The doctrine of frustration of purpose functions similarly to impossibility, but focuses on whether the unforeseeable event at issue destroys the purpose of the contract rather than whether the event has made a party’s contractual performance impossible. For the doctrine to apply, the “frustrated purpose must be so completely the basis of the contract that without it, the transaction would have made little sense.” PPF Safeguard, LLC v. BCR Safeguard Holding LLC, 924 N.Y.S.2d 391, 394 (App. Div. 2011). One of the overarching questions with respect to frustration of purpose, just like impracticability and impossibility, is whether the intervening event was foreseeable and could have been provided for in the contract.
There are two main hurdles to successfully invoking the defense of frustration of purpose. First, courts interpret a contract’s “purpose” broadly, and, thus, the mere fact that an event has prevented a party’s “expected” way to perform is likely insufficient. Second, frustration has to be near total, such that one party’s performance would be essentially worthless to the other. E. Allan Farnsworth & Zachary Wolfe, Farnsworth on Contracts § 9.09 (4th ed 2019). It is not enough that a transaction was previously expected to be profitable, but is now unprofitable. Id. It also bears emphasis that cancellations and disruptions in supply chains may not be construed as the type of “cataclysmic events” that render a contract entirely “valueless” for frustration to apply. Wal-Mart Stores, Inc. v. AIG Life Ins. Co., 872 A.2d 611, 621, n.35 (Del. Ch. 2005).
Conclusion
As the coronavirus pandemic continues to unfold, businesses should take proactive steps to carefully review agreements to understand their rights and obligations as well as those of their counterparties. If businesses are anticipating or have already experienced supply chain interruption due to the coronavirus outbreak, a general familiarity with the principles described above (and any notice, termination, and dispute resolution provisions in their agreements) should help them evaluate the viability of a claim of non-performance based on force majeure, commercial impracticability, impossibility or frustration of purpose.

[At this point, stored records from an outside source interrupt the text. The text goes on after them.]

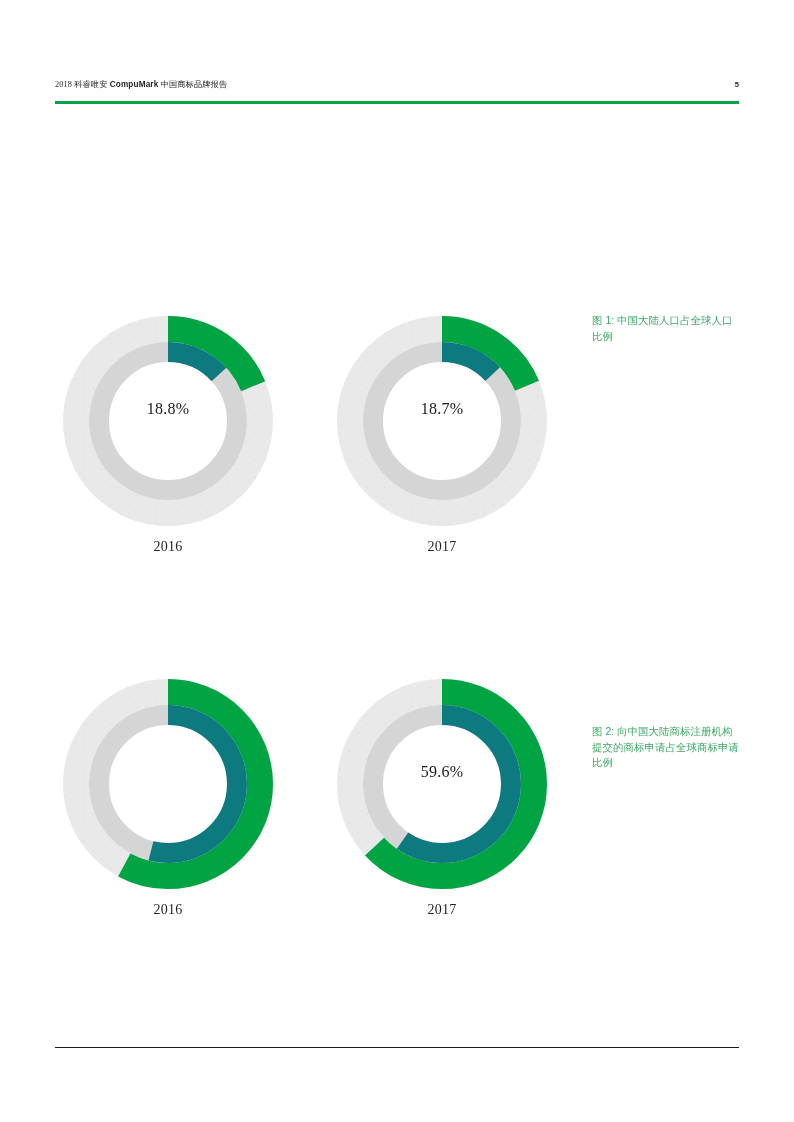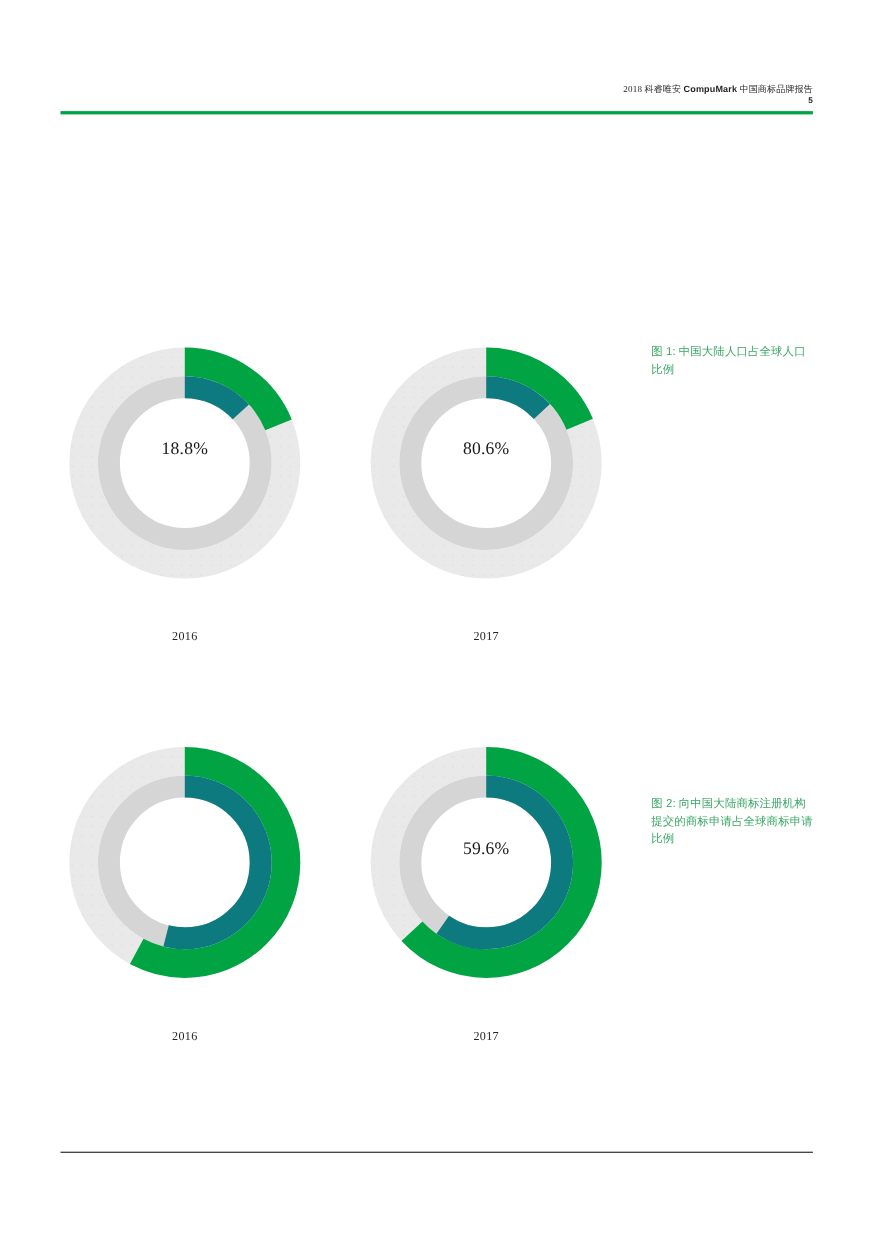"2018 科睿唯安 CompuMark 中国商标品牌报告" .header { align-items: flex-end -> center; flex-direction: column -> none }
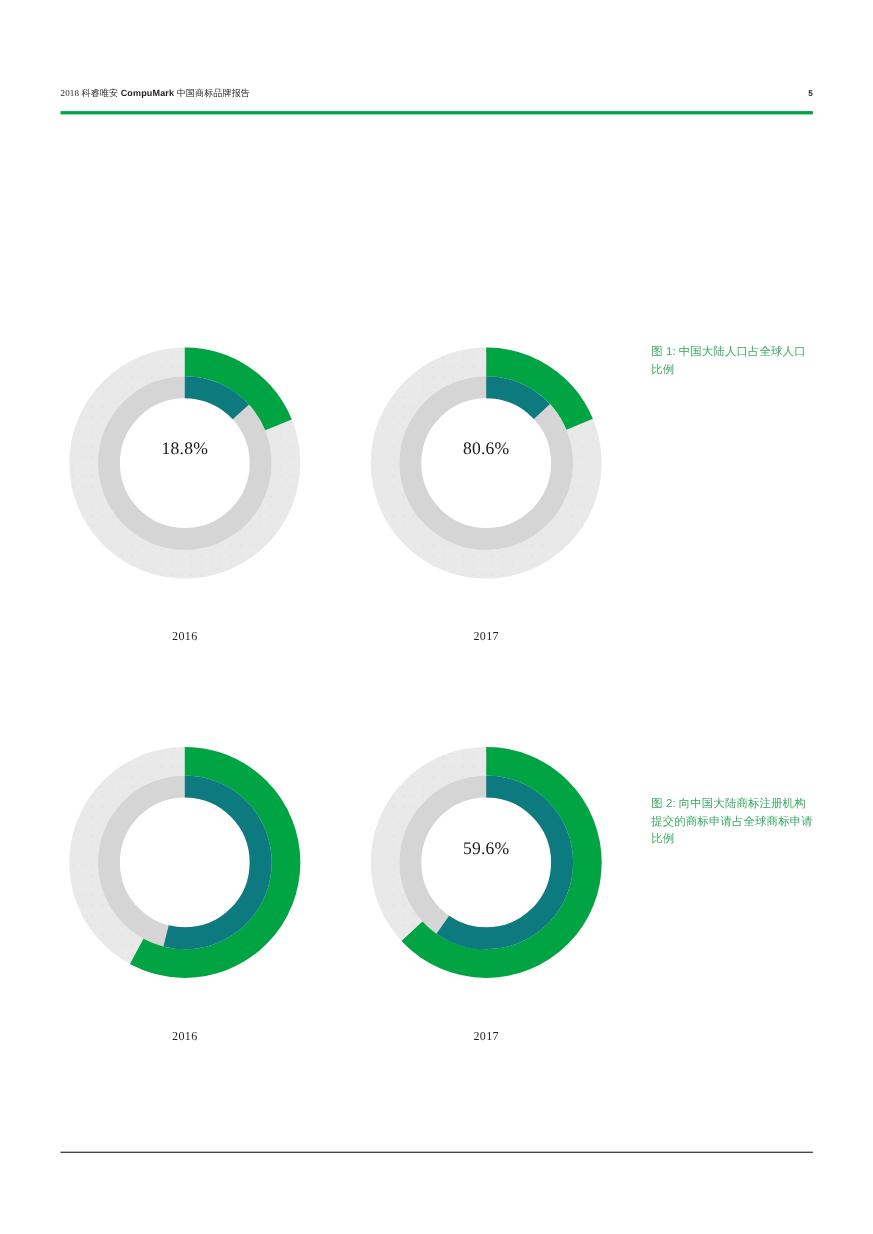"80.6%" div.donut-center-label { text: 80.6% -> 18.7% }
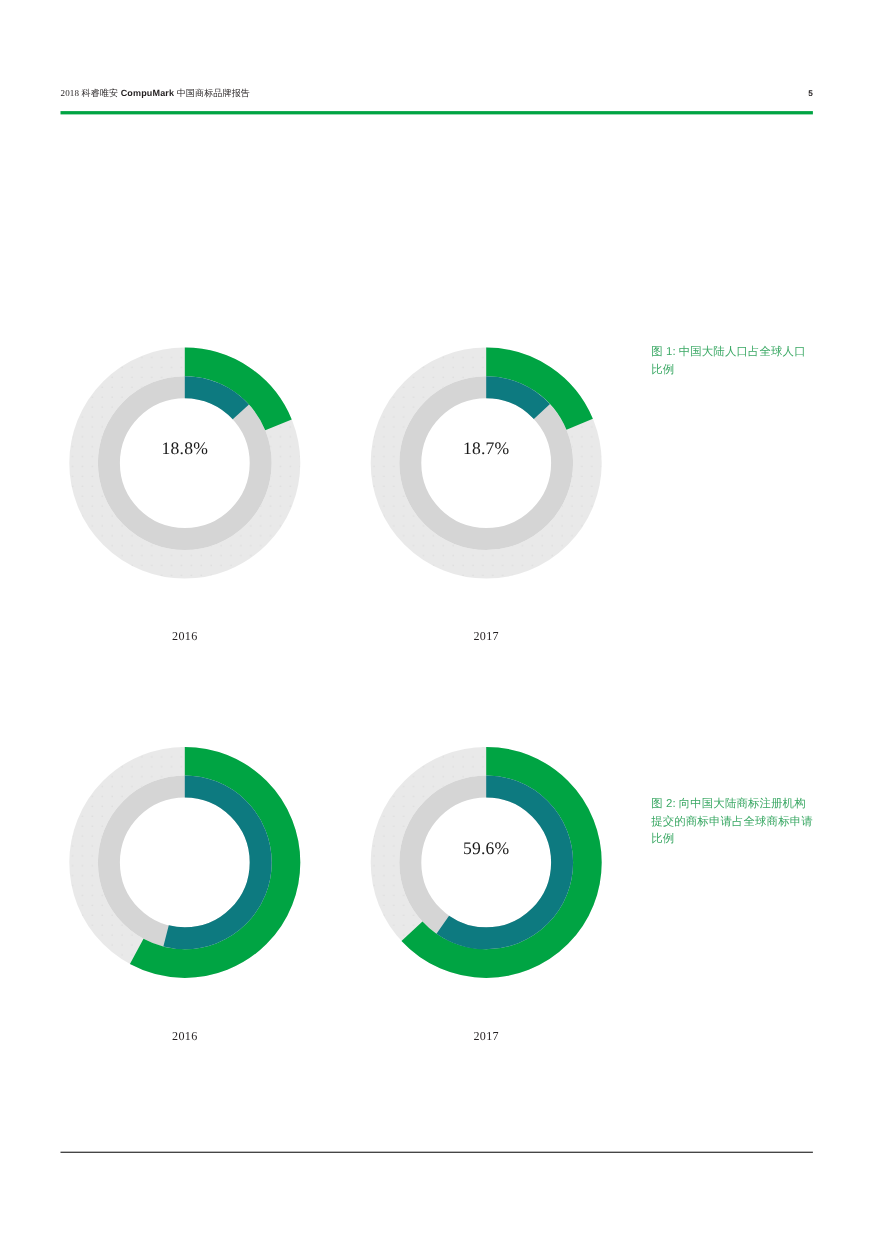"2016" .donut-year-label { font-size: 11px -> 14px; margin-top: 34px -> none }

Our Reed Smith Coronavirus team includes multidisciplinary lawyers from Asia, EME and the United States who stand ready to advise you on the issues above or others you may face related to COVID-19.
For more information on the legal and business implications of COVID-19, visit the Reed Smith Coronavirus (COVID-19) Resource Center or contact us at COVID-19@reedsmith.com
- Section 2-615 applies only to sellers, and makes no mention of a buyer’s ability to rely on commercial impracticability as a ground for suspending performance.
- If “reasonable grounds” exist for insecurity that your counterparty will be able to perform, you might consider invoking U.C.C. § 2-609 and seek assurances of continued contractual performance. The “reasonable grounds” standard is a high one, and typically requires some obvious or express indication that performance per the contractual terms will not occur.